The solution was poured 60 cmof sulfuric acid solution, heated to highlight the thick white fumes of sulfuric acid and heating was continued for 3 min. the Solution was cooled to room temperature, the walls of the flask carefully poured in small portions 50 cmof water, again cool the solution to room temperature, transferred to a volumetric flask with a capacity of 250 cm, made up to the mark with water and mix.

4.3.2. Aliquot part of the solution is 4.0 cm, containing from 1.1 to 1.5 mg of molybdenum, transferred to a volumetric flask with a capacity of 50 cm, 25 cm pour thehydrochloric acid solution, 1.5 cmof a solution of sulphate of copper, 15 cmof a solution of thiourea and stirred.
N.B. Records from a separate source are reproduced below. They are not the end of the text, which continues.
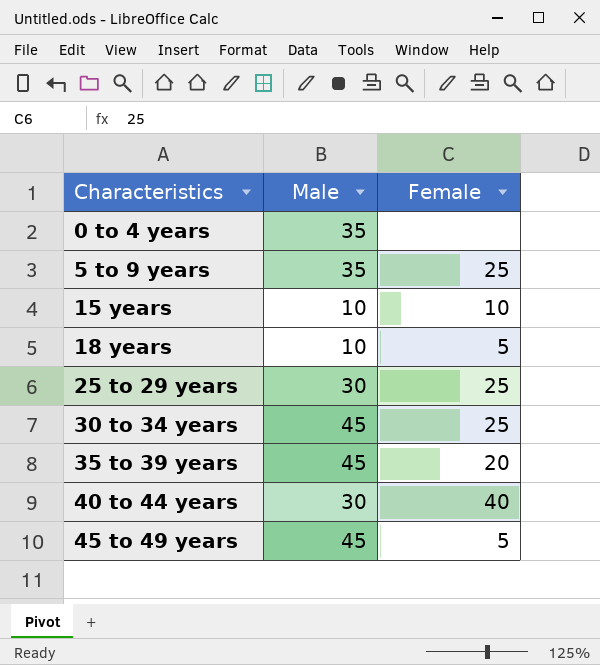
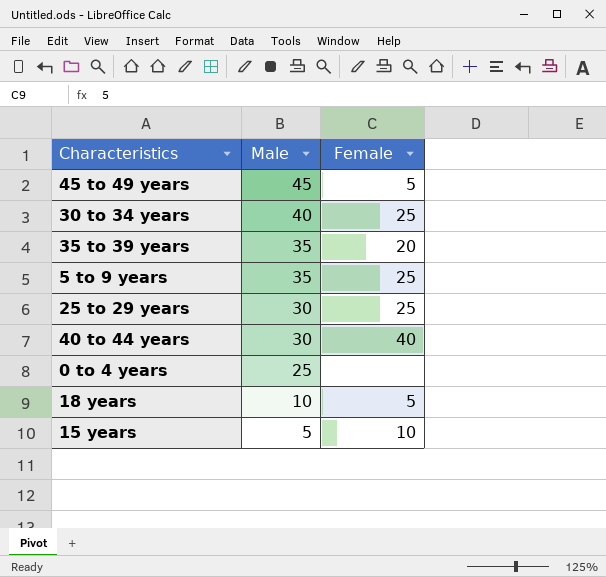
row order: Characteristics ascending -> Male descending
30 to 34 years | Male: 45 -> 40
35 to 39 years | Male: 45 -> 35
0 to 4 years | Male: 35 -> 25
15 years | Male: 10 -> 5

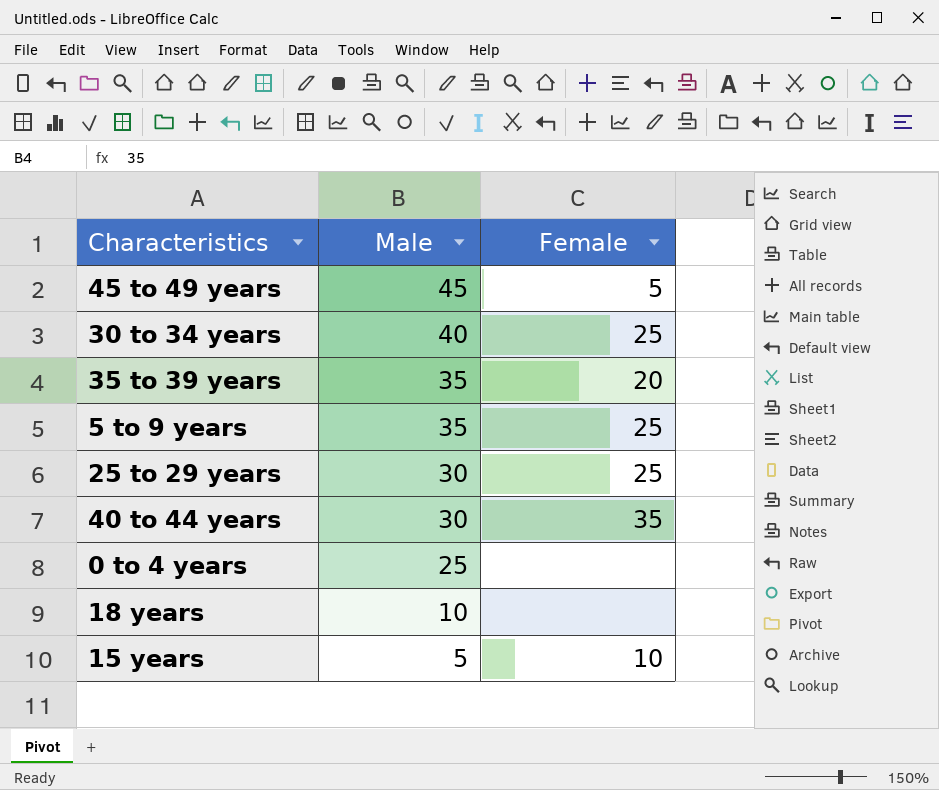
40 to 44 years | Female: 40 -> 35
18 years | Female: 5 -> none

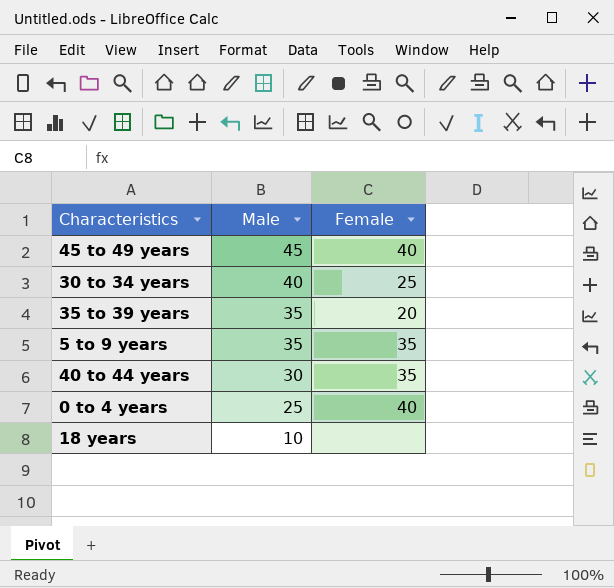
row 25 to 29 years: 30 | 25 -> none
row 15 years: 5 | 10 -> none
45 to 49 years | Female: 5 -> 40
5 to 9 years | Female: 25 -> 35
0 to 4 years | Female: none -> 40

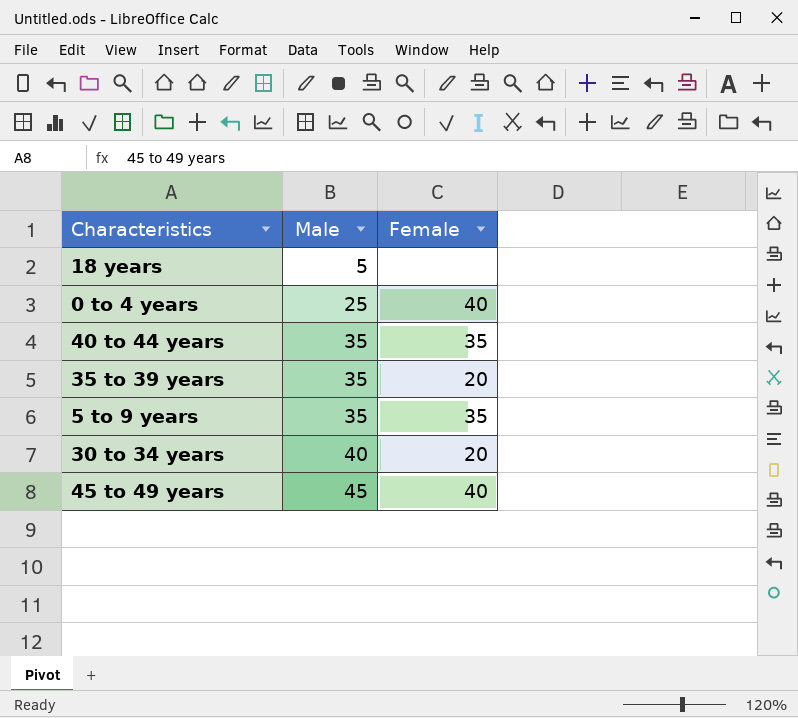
row order: Male descending -> Male ascending
18 years | Male: 10 -> 5
40 to 44 years | Male: 30 -> 35
30 to 34 years | Female: 25 -> 20

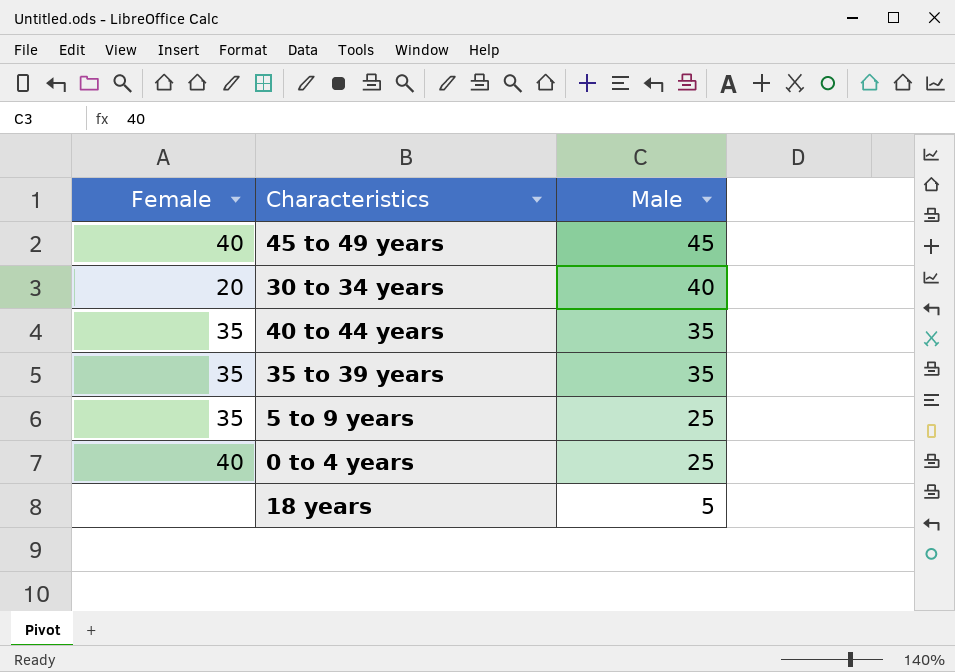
row order: Male ascending -> Male descending
column Female | position: 3 -> 1
35 to 39 years | Female: 20 -> 35
5 to 9 years | Male: 35 -> 25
After 10 minutes, pour 2 cmof Rodenstock ammonium solution, made up to the mark with water and mix.

4.3.3. Optical density of the solution is measured after 15 min at a wavelength of 460 nm in cuvettes with a thickness of fotometricheskogo layer 5 mm, having strictly the same working length.

The comparison solution is a solution containing 1.1 mg molybdenum 50 cm, which is prepared according to claim 4.3.4.

Fraction of total mass of molybdenum, calculated according to the calibration schedule.

4.3.4. Construction of calibration curve

Five volumetric flasks with a capacity of 50 cmmeasured to 1,1; 1,2; 1,3; 1,4; 1,5 cmof a standard solution of molybdenum, which corresponds to the 1,1; 1,2; 1,3; 1,4; 1,5 mg of molybdenum, poured 25 cmhydrochloric acid solution and then continue on PP.4.3.2 and 4.3.3.

According to the obtained values of optical density of the solutions and their corresponding masses of molybdenum to build the calibration graph.

4.4. Processing of the results

4.4.1. Fraction of total mass of molybdenum () in percent is calculated by the formula

, (3)

where is the mass of molybdenum in the sample solution found by the calibration schedule g;

 — weight of sample in aliquote part of the solution,

4.4.2. Allowable absolute differences must not exceed: results of parallel measurements for 0.5%; the results of the analysis — 0,6%.